Ahora, Jaime iba caminando muy despacio, no quería alejarse mucho de donde se encontrara aquel desdichado y los peregrinos que iban por detrás de él, pronto le fueron pasando hasta que vio acercarse a un peregrino que venía caminando sólo y en lugar de mirarle como antes hacía, se fijó en sus botas y las reconoció ¡eran las suyas!

Sin pensarlo, se fue a su encuentro con los brazos abiertos y el peregrino al verle acercarse también abrió los brazos y se fundieron en un abrazo.

Era un francés que no hablaba ni una sola palabra en castellano y ante aquellas muestras de euforia y aprecio sonreía constantemente sin saber que era lo que motivaba a aquel desconocido a ser tan efusivo.

Jaime le mostró las botas señalando las que llevaba puestas el peregrino. Eran idénticas y el peregrino sonreía  sin saber muy bien porque lo hacía, quizá fuera por la casualidad de llevar el mismo modelo de calzado, pero al ver tan contento a aquel peregrino que le estaba esperando, él también se mostraba muy contento.

Jaime se sentó en una piedra y comenzó a desatarse las botas y cuando las soltó se las ofreció al peregrino francés para que el hiciera lo mismo, entonces este se negó a cambiarlas y cambió el gesto de su cara poniéndose un poco más serio. Jaime trataba de hacerle ver la confusión, pero el peregrino no estaba dispuesto a cambiar sus botas con las de un desconocido.

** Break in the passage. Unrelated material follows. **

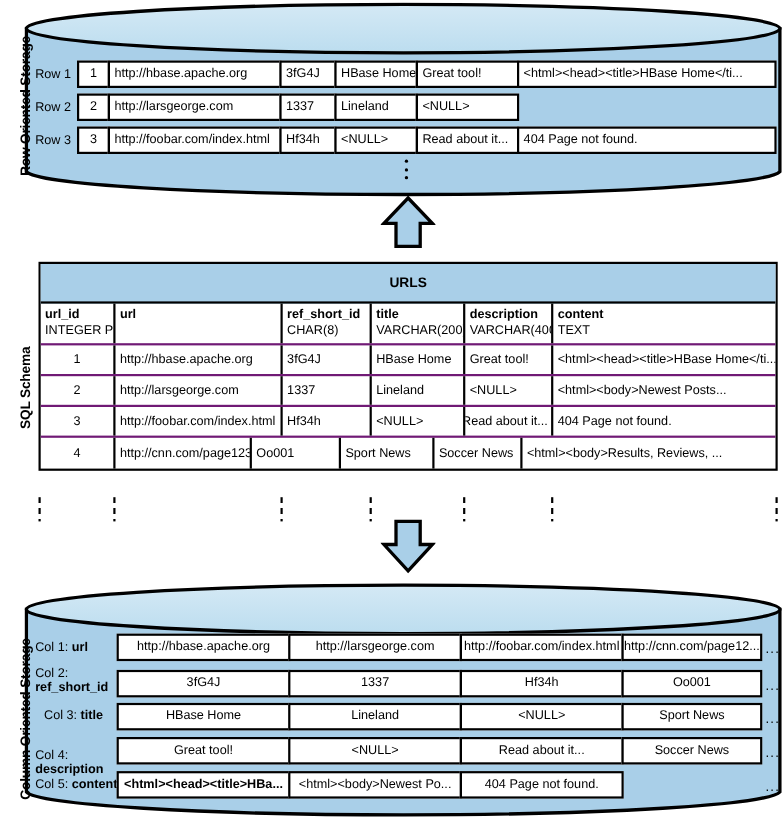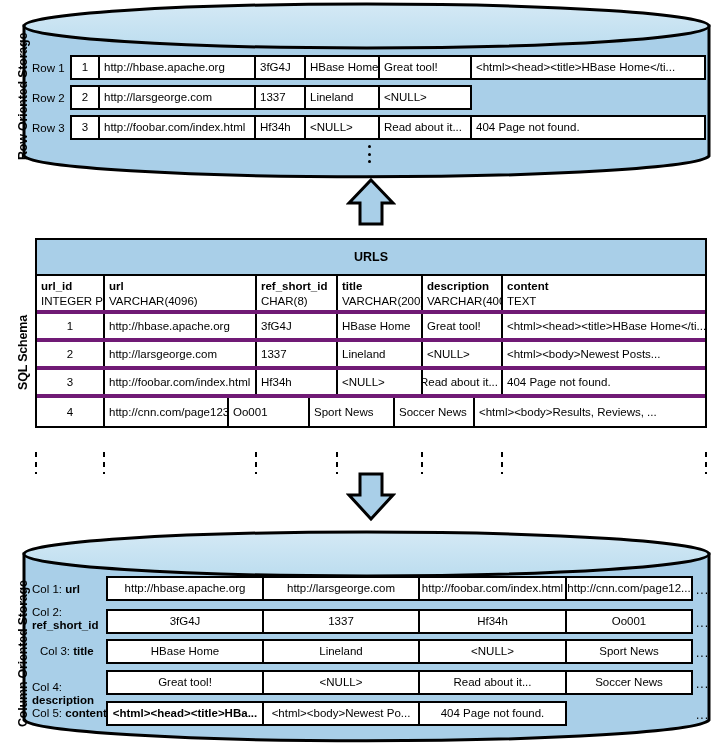"url_id" .sql-row { border-bottom: 4px solid #701a75 -> 2px solid #701a75 }
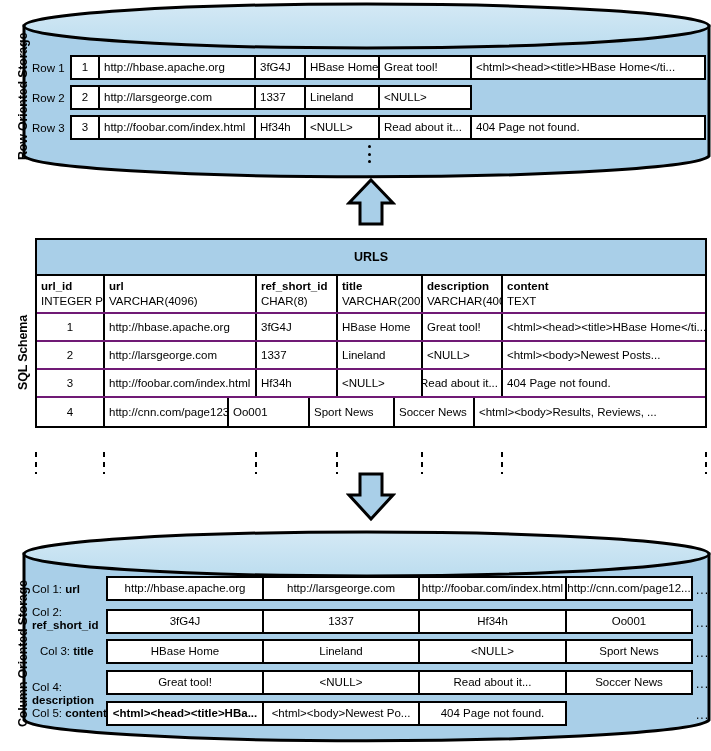"VARCHAR(4096)" span.ty { html: <span>VARCHAR(4096)</span> -> none }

En ese momento llegaron dos peregrinos italianos que al ver a Jaime con las botas en la mano le preguntaron si era él quien había ido dejando los mensajes que todos estaban viendo por el Camino y este les explicó la situación que se había producido y como ahora que había encontrado sus botas, el peregrino no quería cambiarlas.

Uno de los italianos hablaba francés y fue traduciendo cuanto Jaime le iba diciendo y en ese momento comprendió lo que pasaba, cuando miró el número de las botas que llevaba puestas, vio que no eran las suyas.

Al ponerse de nuevo sus botas el peregrino sintió cierto alivio. Confesaba que había notado el cambio, pero lo achacaba a que se le habían hinchado los pies y por eso no le dio más importancia a que le estuvieran más prietas que otros días.

Cuando llegaron al albergue, casi todos le conocían por el chico de las botas y un buen numero de peregrinos fue guardando en sus móviles el teléfono que Jaime había dejado en las notas y desde ese día recibe con frecuencia alguna llamada de los que recorrieron con él esa jornada tan especial del Camino.